Author battles wind turbine plan

Reports that the author of children's novel War Horse is fighting plans for a 'towering' wind turbine near his Devon home feature in today's newspaper round-up.

The Times (subscription required) reports that the "unassuming" Devon landscape of gentle valleys and modest farms where author Michael Morpurgo set his novel War Horse is under threat from a "towering" wind turbine. According to the newspaper, developers are appealing against the refusal of planning permission for a 250ft turbine "that would dominate the surrounding countryside, still a patchwork of hamlets and small fields that have changed little since the First World War". The newspaper reports that Torridge, the district where War Horse was set, "already has more wind turbines that any other part of Devon".

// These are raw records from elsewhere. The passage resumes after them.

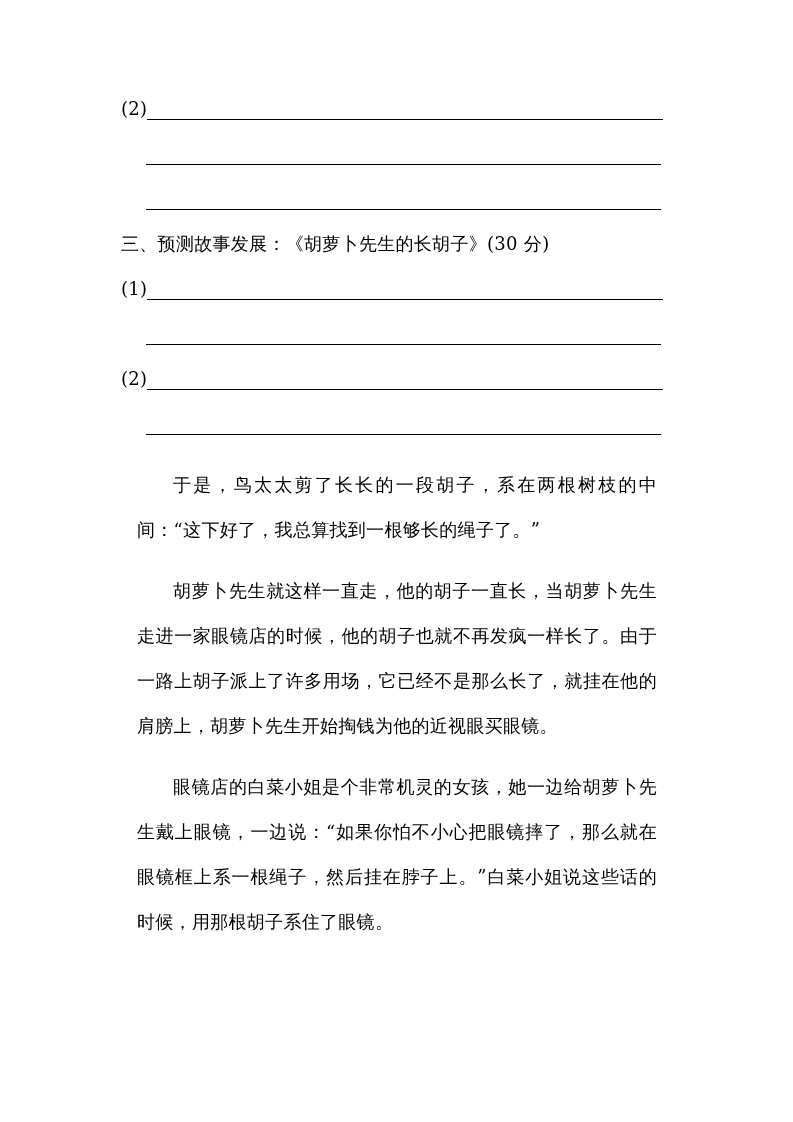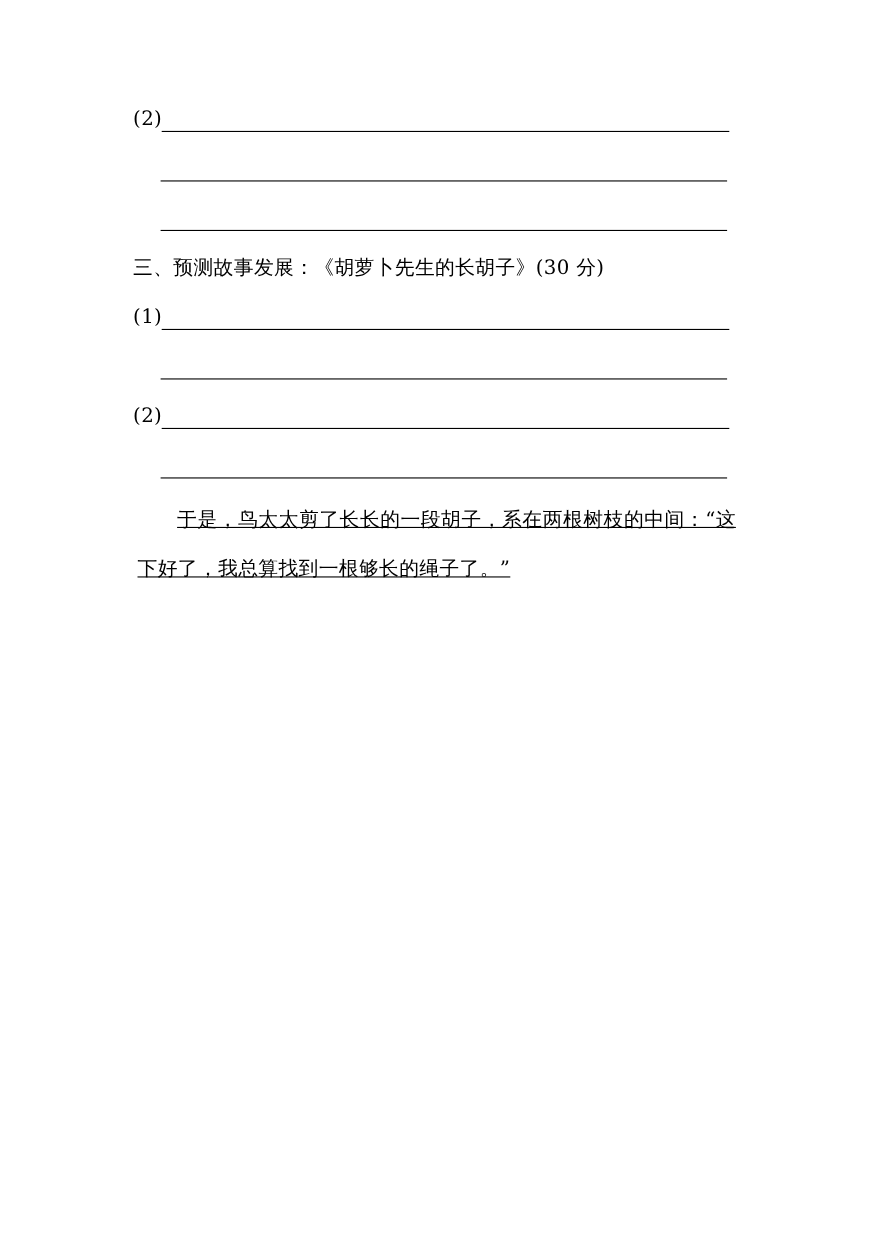--- a/index.html
+++ b/index.html
@@ -24,10 +24,9 @@
     letter-spacing: 0.3px;
   }
   .para {
-    margin: 4px;
+    margin: 16px;
     text-indent: 2em;
     text-align: justify;
-    text-decoration: underline;
   }
   .qline {
     margin: 0;

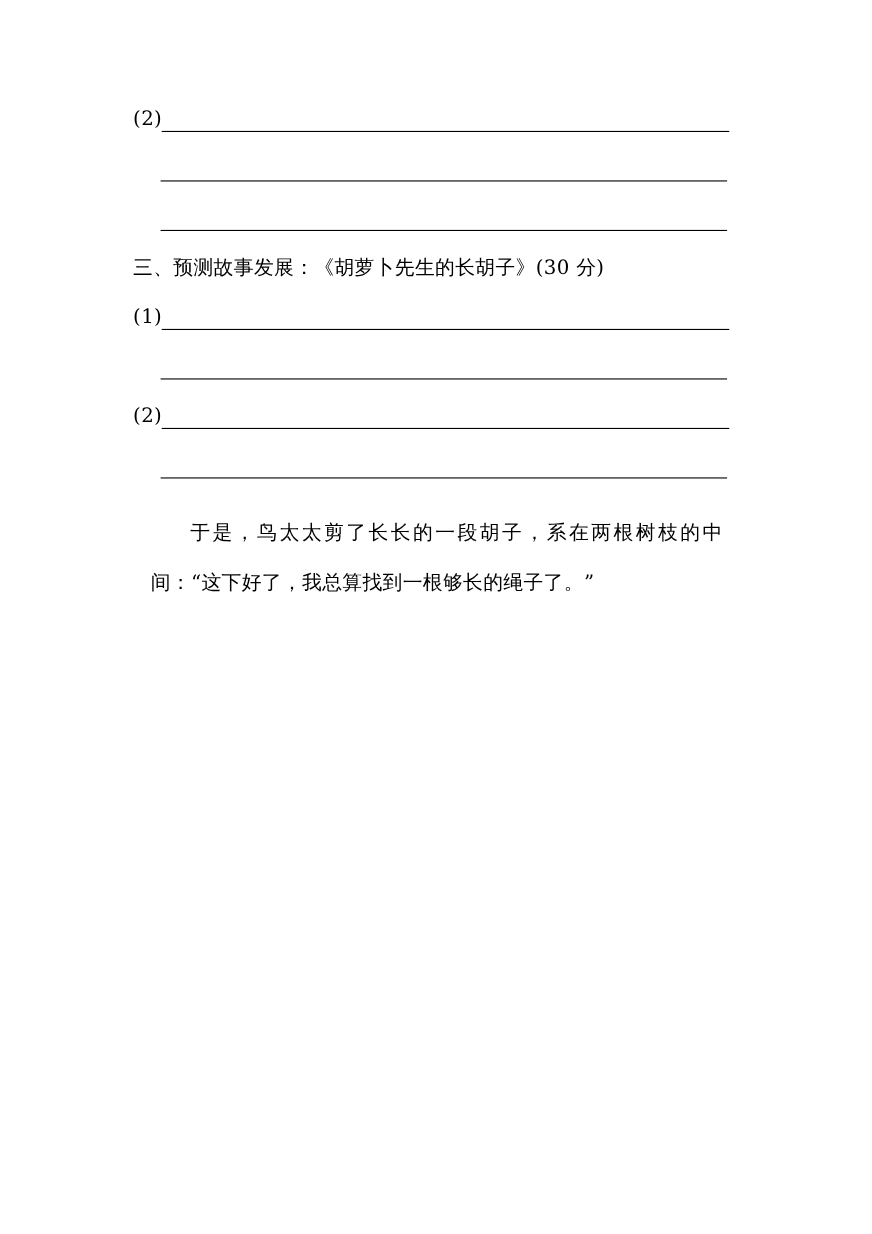--- a/index.html
+++ b/index.html
@@ -98,6 +98,7 @@
 
 
   <p class="para">于是，鸟太太剪了长长的一段胡子，系在两根树枝的中间：“这下好了，我总算找到一根够长的绳子了。”</p>
+  <p class="para">胡萝卜先生就这样一直走，他的胡子一直长，当胡萝卜先生走进一家眼镜店的时候，他的胡子也就不再发疯一样长了。由于一路上胡子派上了许多用场，它已经不是那么长了，就挂在他的肩膀上，胡萝卜先生开始掏钱为他的近视眼买眼镜。</p>
 
 </div>
 

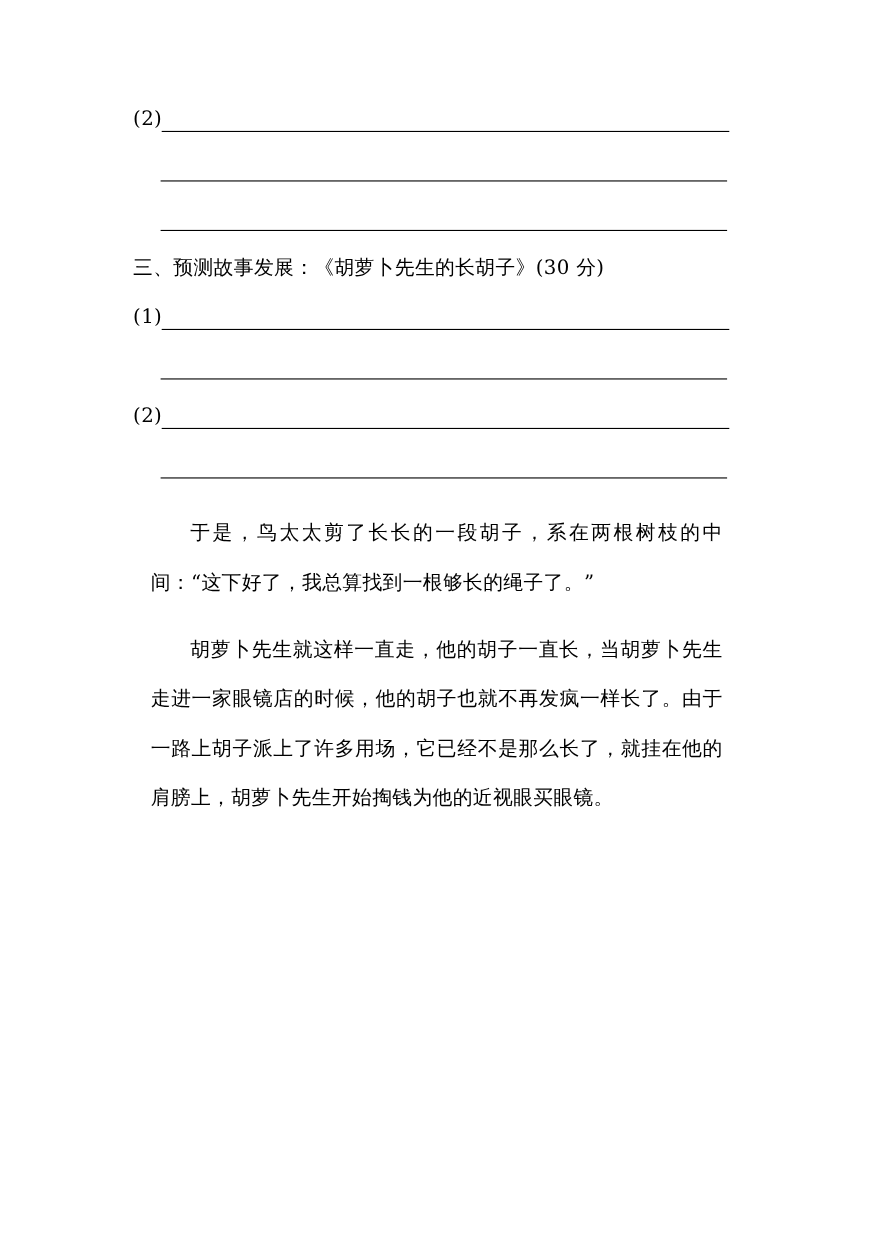--- a/index.html
+++ b/index.html
@@ -99,6 +99,7 @@
 
   <p class="para">于是，鸟太太剪了长长的一段胡子，系在两根树枝的中间：“这下好了，我总算找到一根够长的绳子了。”</p>
   <p class="para">胡萝卜先生就这样一直走，他的胡子一直长，当胡萝卜先生走进一家眼镜店的时候，他的胡子也就不再发疯一样长了。由于一路上胡子派上了许多用场，它已经不是那么长了，就挂在他的肩膀上，胡萝卜先生开始掏钱为他的近视眼买眼镜。</p>
+  <p class="para">眼镜店的白菜小姐是个非常机灵的女孩，她一边给胡萝卜先生戴上眼镜，一边说：“如果你怕不小心把眼镜摔了，那么就在眼镜框上系一根绳子，然后挂在脖子上。”白菜小姐说这些话的时候，用那根胡子系住了眼镜。</p>
 
 </div>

The Times (subscription required) also reports that housing costs have left working families on low incomes with barely enough spending power to cover essential items. The newspaper reports that research by low pay think-tank the Resolution Foundation found that 2.2 million households on below-average incomes were left with an average of £135 to spend each week after a third or more of their disposable income went on rent or mortgages.

The Telegraph reports that a house has been put up for sale for £5,000 in a "crime-plagued street that can lay claim to being the cheapest in Britain". According to the newspaper, the last houses to sell on Limetrees Close in Stockton-on-Tees went for £8,500 and £9,000 respectively. The newspaper says that the street is in Port Clarence, "an area on the edge of the sprawling chemical plants that occupy miles of flat land between Middlesbrough and Hartlepool".

The Independent reports that built environment conservation adviser English Heritage’s choice of 10 great English railway stations "has sparked debate among the railway fraternity … with many claims that equally important stations have been left out". "Desti-stations" selected to be on English Heritage’s list include London Paddington, Newcastle Central and Windsor and Eton Riverside, according to the newspaper. But it reports: "Some rail experts contacted by the Independent expressed surprise at the organisation’s choice."

The Financial Times (subscription required) publishes an interview with Bristol’s directly elected mayor, George Ferguson. He tells the newspaper that as mayor he has been able to push through change where previous administrations "dithered". On his watch, Bristol secured the European Green Capital award for 2015 and fulfilled his election promise to win the go-ahead for an indoor arena, the newspaper reports. But it adds that Ferguson has been less successful at persuading homeowners to improve traffic deadlock by adopting residential parking zones.